Navigation Training in Virtual Environments


Citation:
Arthur, E., & Hancock, P.A. (2001). Navigation training in virtual environments. International Journal of Cognitive Ergonomics, 5(4), 387-400.

Abstract:
Virtual environments (VE) promise important opportunities as future interfaces to computational systems, especially where such technology can take advantage of strong human visuospatial capabilities. Although such synthetic environments often project homeomorphic physical representations of real-world layouts, it is not known how individuals develop representational models to match these environments. To evaluate this process, this experiment examined participant’s accuracy in reproducing triadic representations of objects, having learned them previously under 1 of 3 different conditions. The layout consisted of 9 common objects arranged on a flat plane. These objects could be viewed in a free VE, a static VE, or from the static view of a map. The first condition allowed active exploration of the environment while the latter two conditions allowed the participant only a passive opportunity to observe from a single viewpoint. Viewing conditions were a between-subject variable with seven participants randomly assigned to each condition.

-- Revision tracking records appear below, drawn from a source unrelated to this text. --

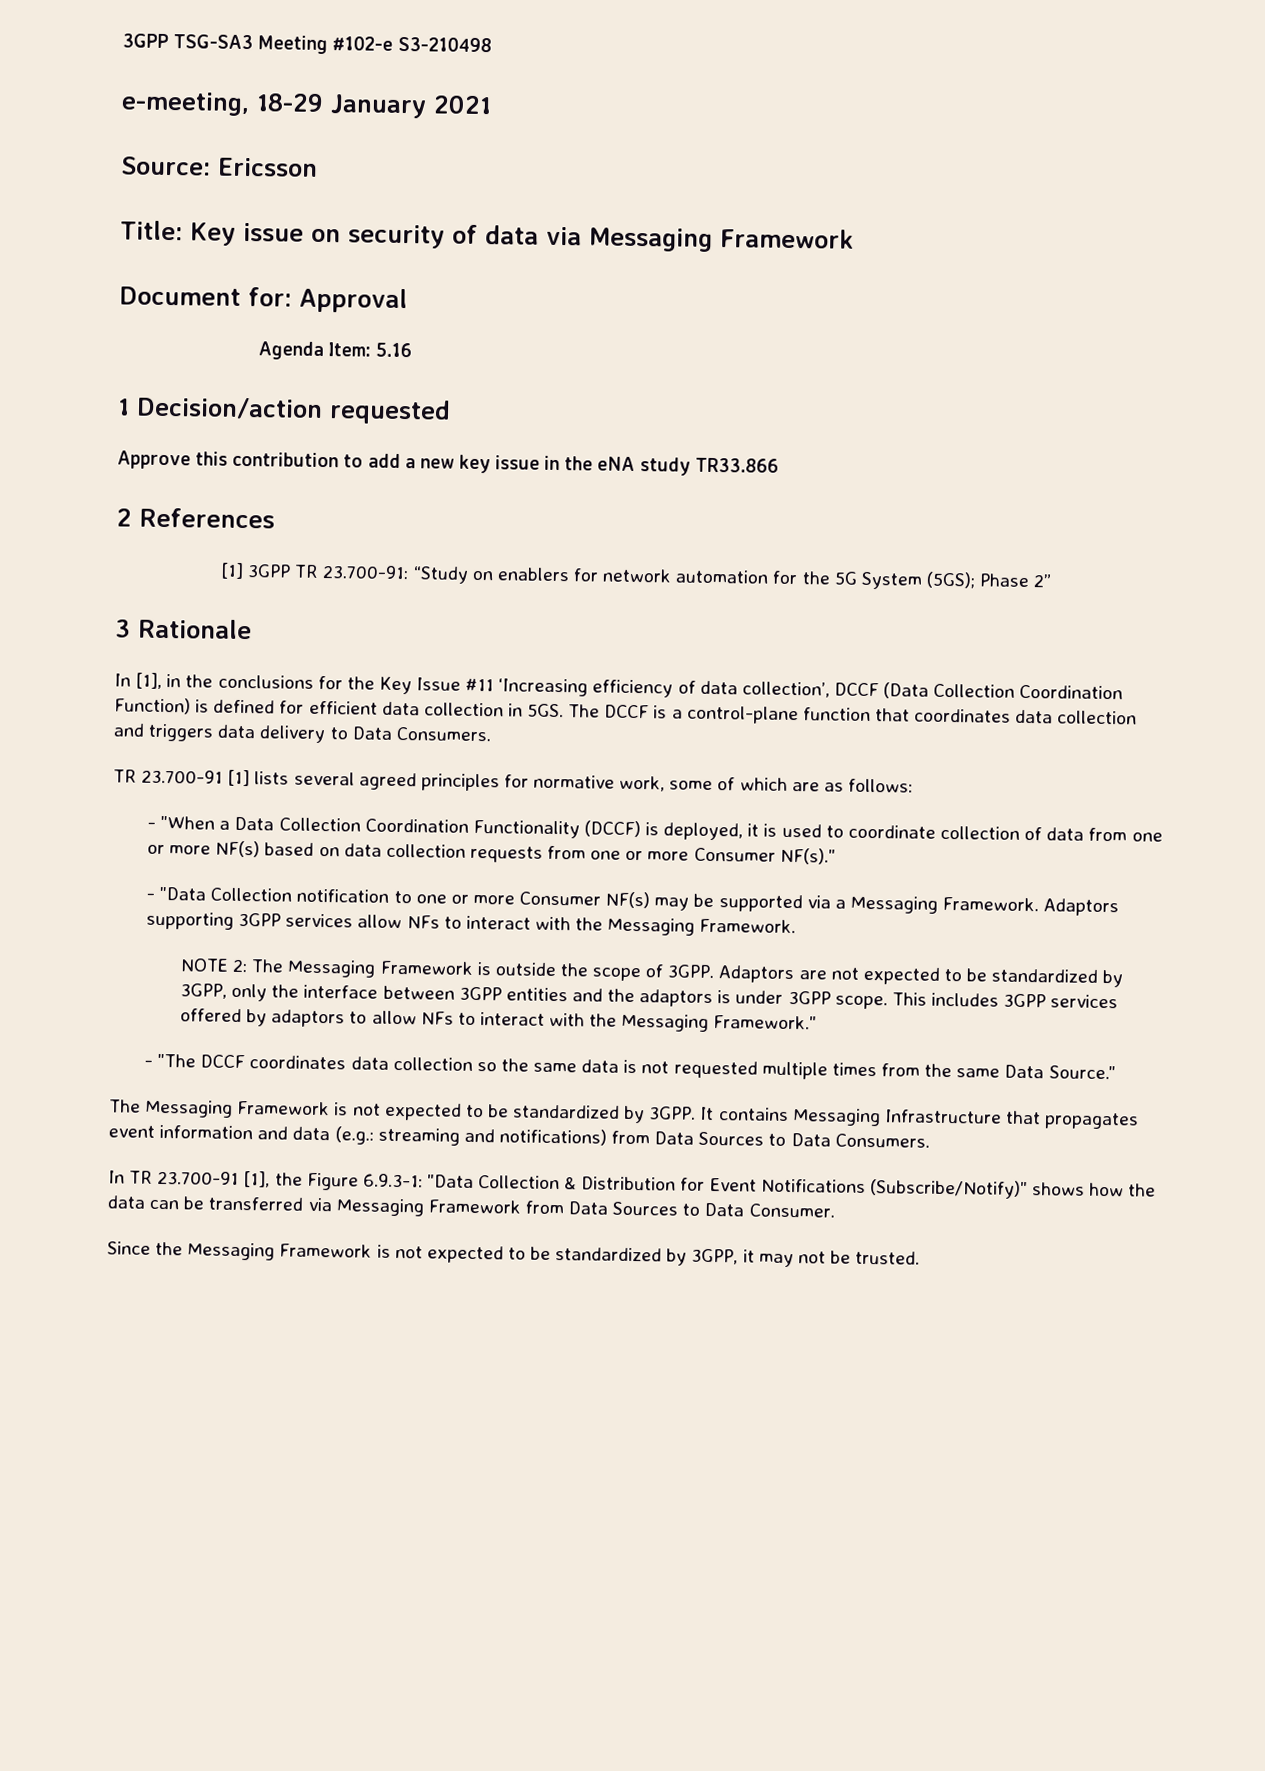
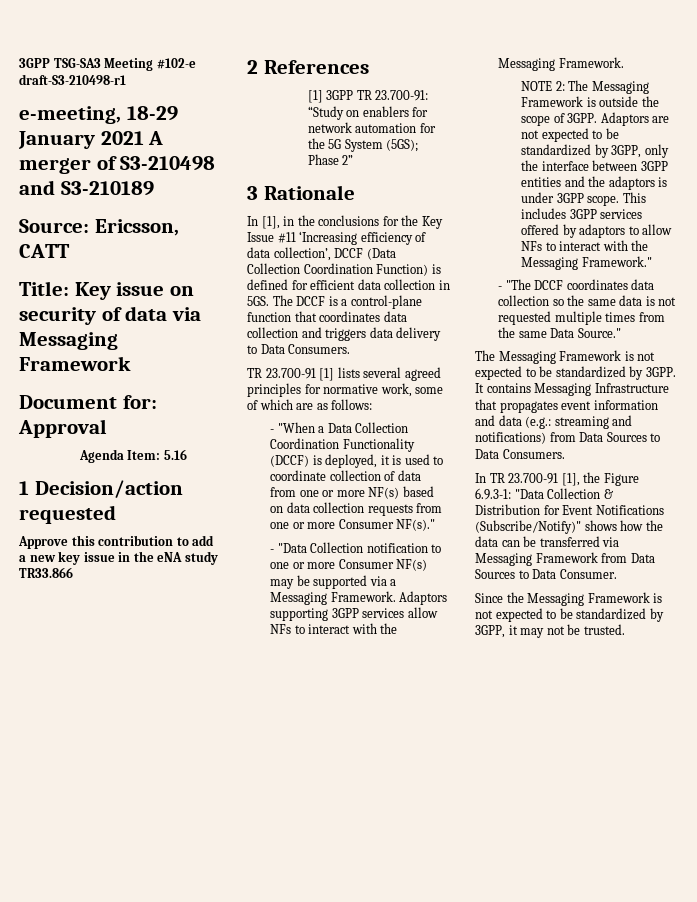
- 3GPP TSG-SA3 Meeting #102-e S3-210498
+ 3GPP TSG-SA3 Meeting #102-e draft-S3-210498-r1
- e-meeting, 18-29 January 2021
+ e-meeting, 18-29 January 2021 A merger of S3-210498 and S3-210189
- Source: Ericsson
+ Source: Ericsson, CATT

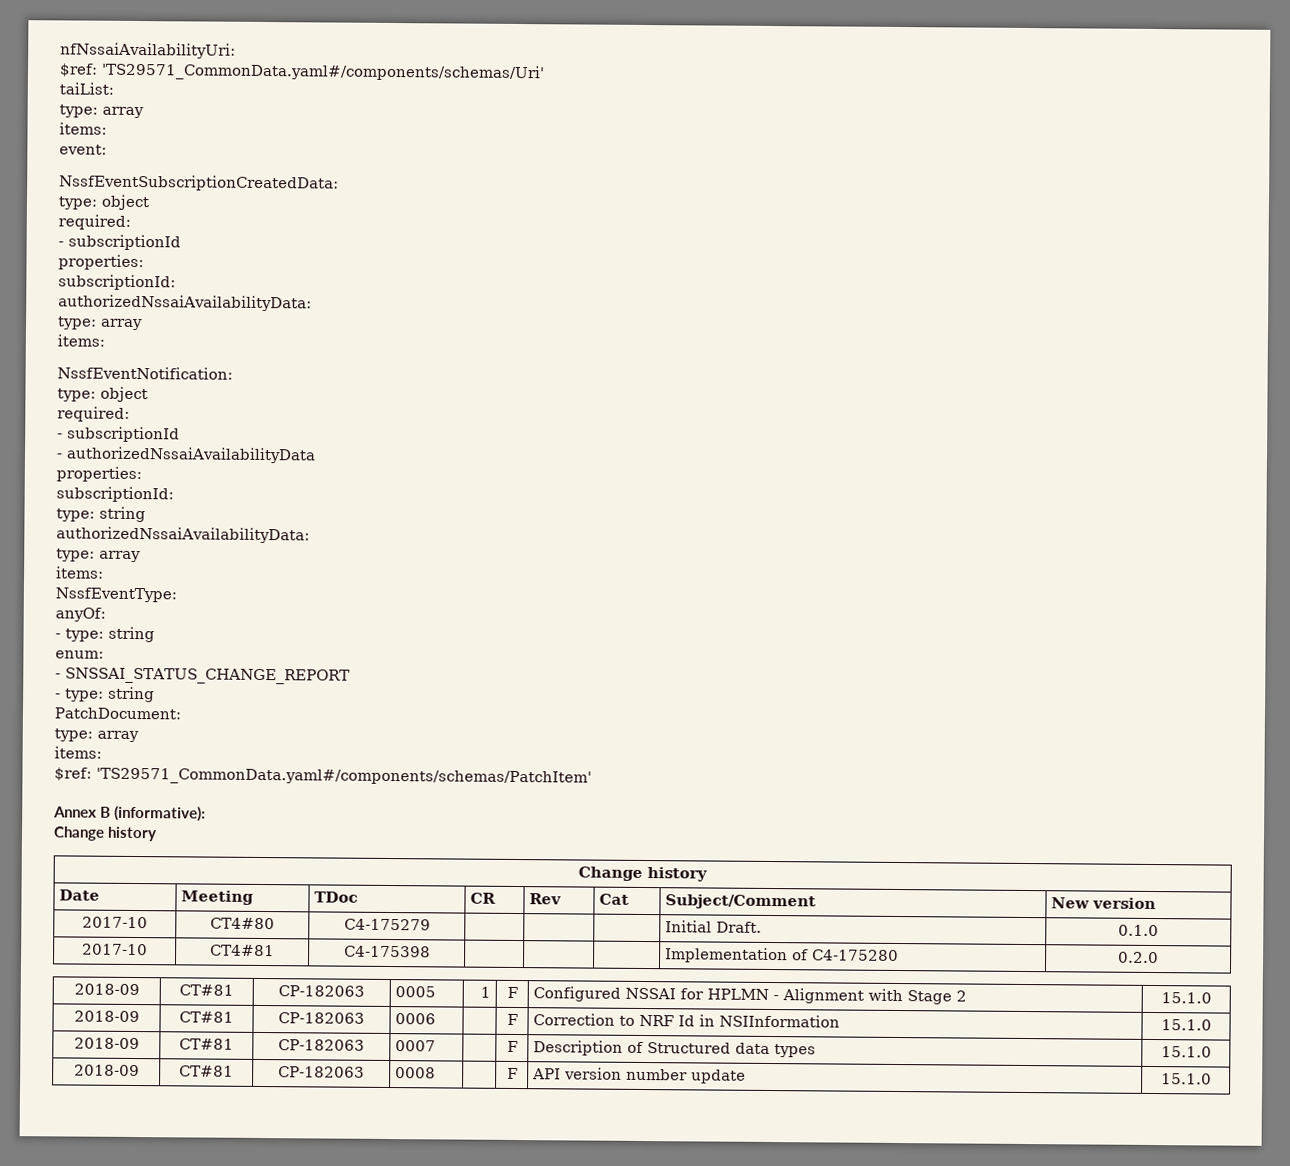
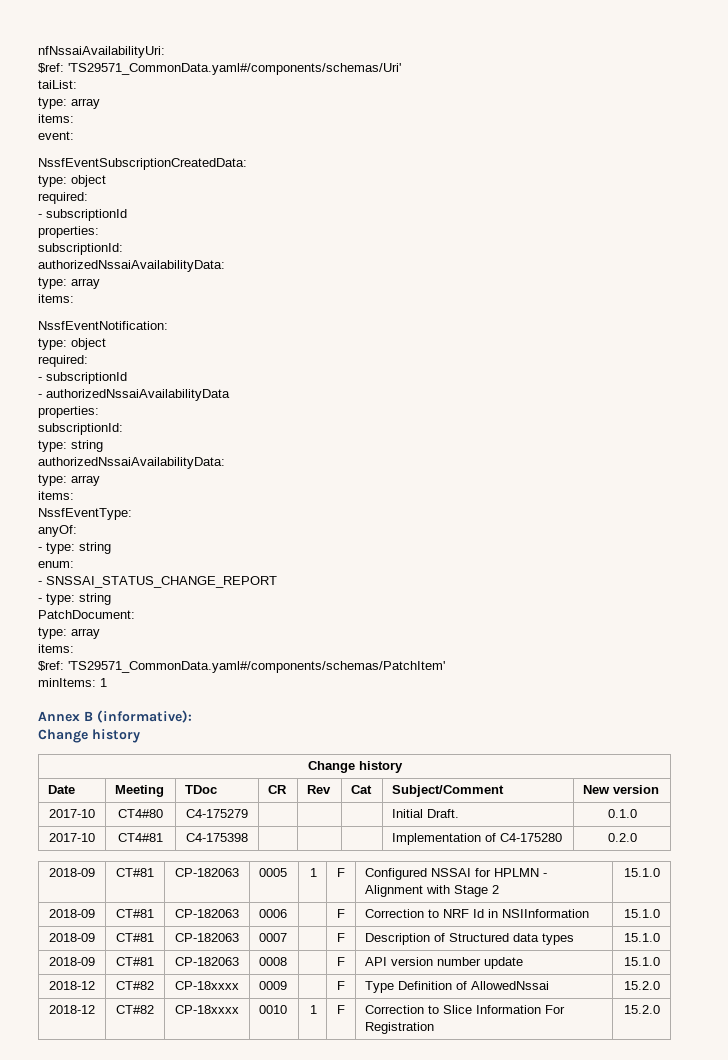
+ minItems: 1
+ 2018-12 | CT#82 | CP-18xxxx | 0009 | | F | Type Definition of AllowedNssai | 15.2.0
+ 2018-12 | CT#82 | CP-18xxxx | 0010 | 1 | F | Correction to Slice Information For Registration | 15.2.0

Performance was assessed by the response latency to judge the layout accuracy of three object triads from different rotated positions. Results showed a linear increase in response latency as the rotation angle increased in both the map and static VE conditions. In contrast, and like findings from real-world investigations, the virtual navigation condition did not show such an effect for orientation angle. These results suggest that the spatial knowledge acquisition from navigation in VEs can be similar to actual navigation when the viewing condition is unconstrained. One caveat being that, while performance was more robust once knowledge of the spatial layout was acquired, participants took significantly longer to learn the layout in the virtual navigation condition as compared with either the static VE or the map conditions. Given that such differentiated learning effects are due largely to limits to contemporary VE technology, our study confirms that VEs hold great promise for spatial navigational learning.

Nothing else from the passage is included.